Me Georges Lalande a été sous-ministre à la réforme des tribunaux administratifs de 2003 à 2005.

Tribunaux administratifs: la FTQ pointée du doigt

Un ancien sous-ministre du gouvernement Charest, Me Georges Lalande, confirme que la Fédération des travailleurs du Québec (FTQ) était le principal opposant au projet de réforme des tribunaux administratifs piloté par l'ex-ministre Marc Bellemare.

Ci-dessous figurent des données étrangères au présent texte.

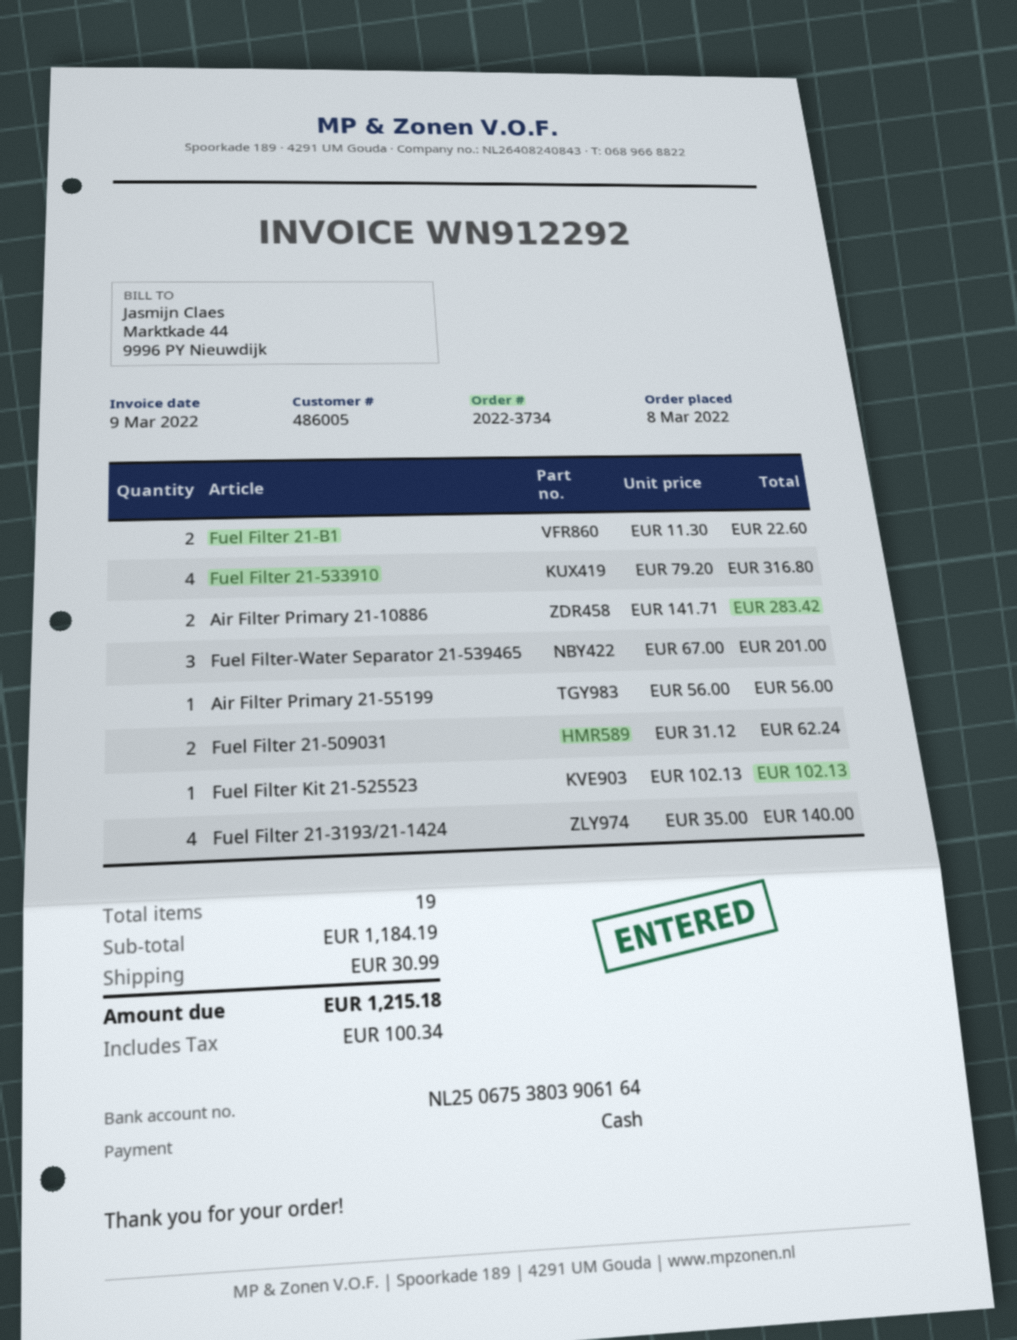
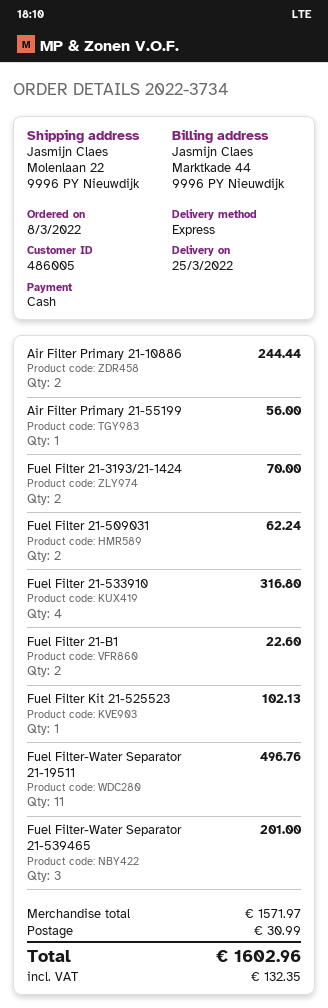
Air Filter Primary 21-10886: 2 for 283.42 -> 2 for 244.44
Fuel Filter 21-3193/21-1424: 4 for 140.00 -> 2 for 70.00
Fuel Filter-Water Separator 21-19511: none -> 11 for 496.76
subtotal: 1184.19 -> 1571.97
tax: 100.34 -> 132.35
total: 1215.18 -> 1602.96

En entrevue au Soleil, Me Lalande, qui a été sous-ministre à la réforme des tribunaux administratifs de 2003 à 2005, a confirmé qu'à titre de ministre de la Justice, Marc Bellemare souhaitait intégrer la Commission des lésions professionnelles (CLP) à sa réforme, mais qu'il s'est heurté au veto d'Henri Massé, alors président de la FTQ. Il se souvient aussi que Bellemare lui ait confié, en revenant du bureau du premier ministre, en mars 2004, qu'il venait d'être convoqué par Jean Charest pour se voir ordonner, en présence d'Henri Massé, de ne pas toucher à la CLP.
Selon Me Lalande, avec son projet de réforme, Bellemare cherchait notamment à faire en sorte que les juges administratifs du tribunal d'appel des lésions professionnels (la CALP, devenue la CLP) puissent enfin bénéficier d'un statut d'inamovibilité, c'est-à-dire être nommés à vie, «selon bonne conduite», ce qui les aurait mis à l'abri des ingérences politiques de certains, dont la FTQ, qui ont intérêt à conserver leur pouvoir sur la nomination et le renouvellement périodique des juges.

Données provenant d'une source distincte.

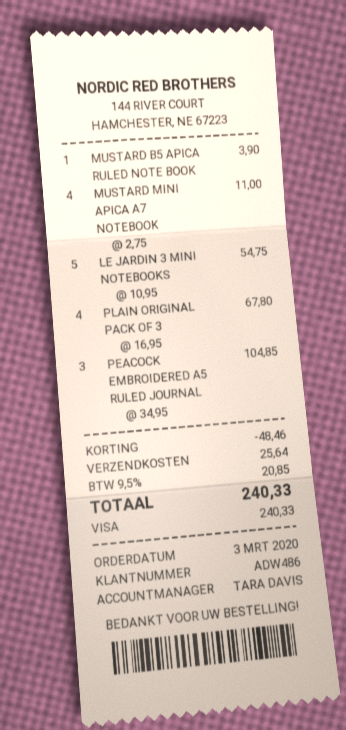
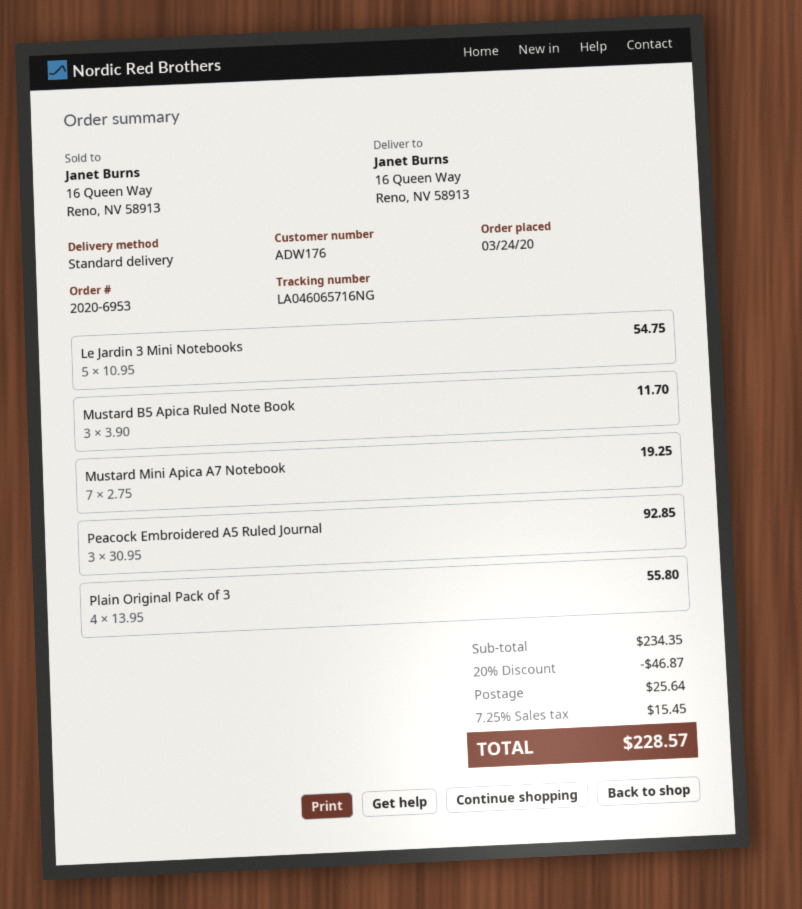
order date: 2020-03-03 -> 2020-03-24
customer number: ADW486 -> ADW176
MUSTARD B5 APICA RULED NOTE BOOK: 1 x 3.90 = 3.90 -> 3 x 3.90 = 11.70
MUSTARD MINI APICA A7 NOTEBOOK: 4 x 2.75 = 11.00 -> 7 x 2.75 = 19.25
PLAIN ORIGINAL PACK OF 3: 4 x 16.95 = 67.80 -> 4 x 13.95 = 55.80
PEACOCK EMBROIDERED A5 RULED JOURNAL: 3 x 34.95 = 104.85 -> 3 x 30.95 = 92.85
discount: 48.46 -> 46.87
tax: 9.5% = 20.85 -> 7.25% = 15.45
total: 240.33 -> 228.57

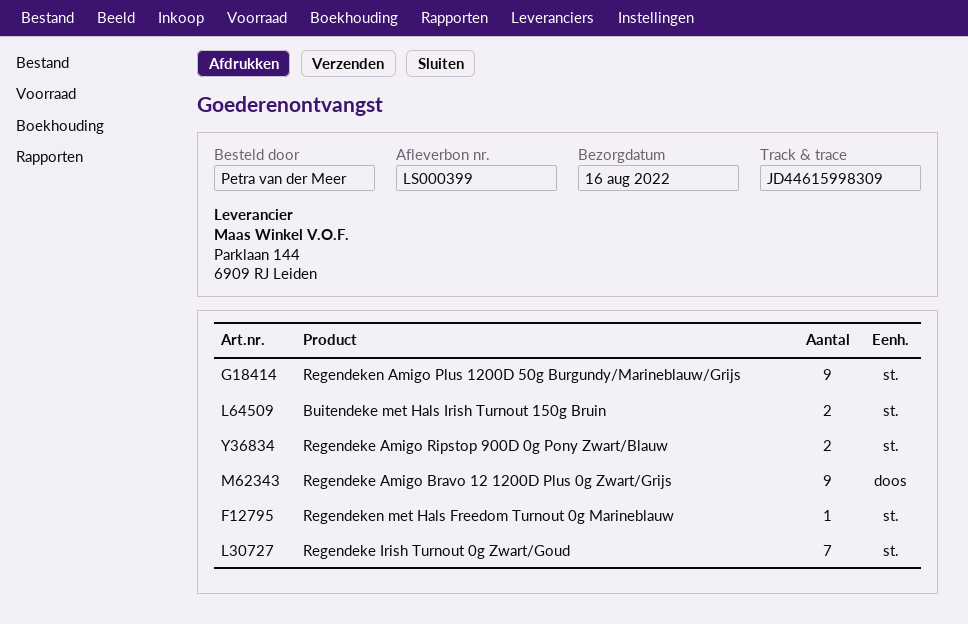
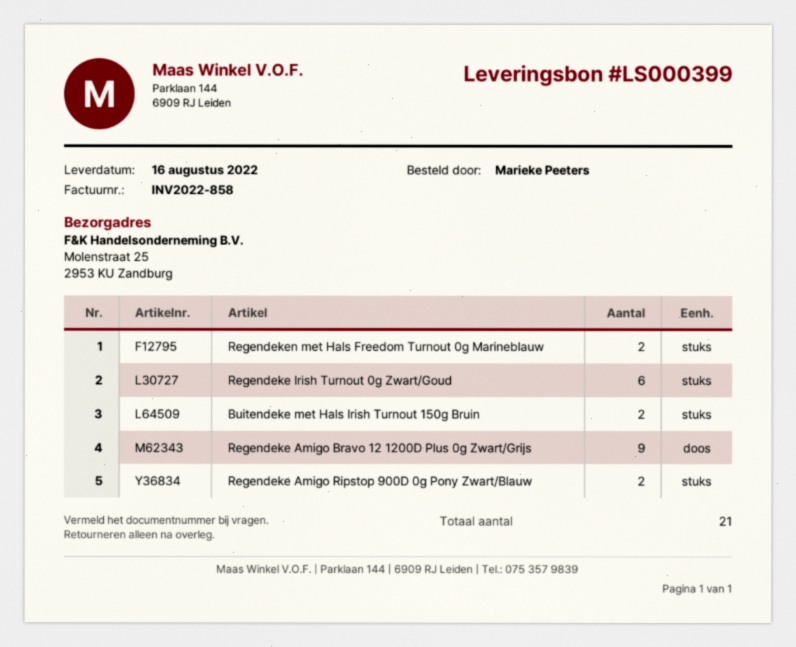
ordered by: Petra van der Meer -> Marieke Peeters
Regendeken Amigo Plus 1200D 50g Burgundy/Marineblauw/Grijs: 9 -> none
Regendeken met Hals Freedom Turnout 0g Marineblauw: 1 -> 2
Regendeke Irish Turnout 0g Zwart/Goud: 7 -> 6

Selon l'ancien sous-ministre, le projet de réforme de Bellemare n'est pas passé parce qu'une poignée de groupes, la FTQ en tête, souhaitaient maintenir leurs
privilèges de participer au choix de leurs juges et à leur révocation s'ils ne répondaient pas à leurs désirs.

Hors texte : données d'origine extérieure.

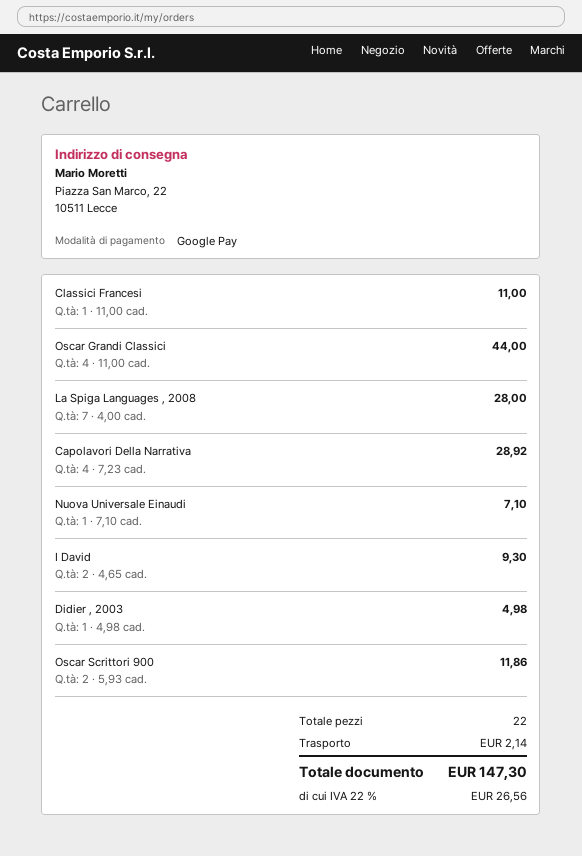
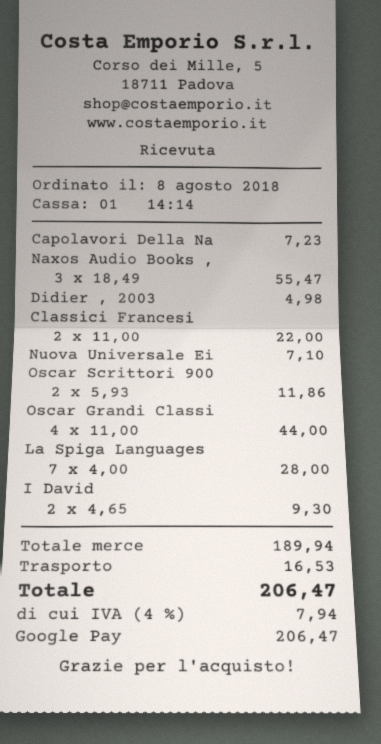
Classici Francesi: 1 x 11.00 = 11.00 -> 2 x 11.00 = 22.00
Capolavori Della Narrativa: 4 x 7.23 = 28.92 -> 1 x 7.23 = 7.23
Naxos Audio Books ,: none -> 3 x 18.49 = 55.47
shipping: 2.14 -> 16.53
tax: 22% = 26.56 -> 4% = 7.94
total: 147.30 -> 206.47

Me Lalande en veut aussi à la FTQ de s'être opposée au projet de Bellemare d'abolir le paritarisme à la CLP. «Il est tout à fait souhaitable de conserver le paritarisme, c'est-à-dire une représentation patronale et une représentation syndicale, à la CSST [Commission de la santé et de la sécurité du travail] et au comité de révision de la CSST, dit-il. Mais quand le dossier arrive en appel à la CLP, les représentants patronaux et syndicaux n'ont plus aucune raison d'être là. Ils ont déjà été entendus et, en bout de ligne, c'est au juge de trancher la cause.»
«Des plantes vertes»
Selon Me Lalande, les juges administratifs, comme en fait foi le mémoire de la Conférence des juges administratifs présenté lors de l'audition du projet de loi 35, ne veulent plus des représentants paritaires à la CLP, considérés ni plus ni moins comme des plantes vertes. «Ils ne servent à rien! C'est un gaspillage d'argent, mais aussi de temps, parce qu'ils retardent souvent le processus», s'indigne l'ancien sous-ministre, qui évalue à au moins 6 millions $ la somme dépensée chaque année par le gouvernement pour maintenir la présence des 226 représentants paritaires à la CLP.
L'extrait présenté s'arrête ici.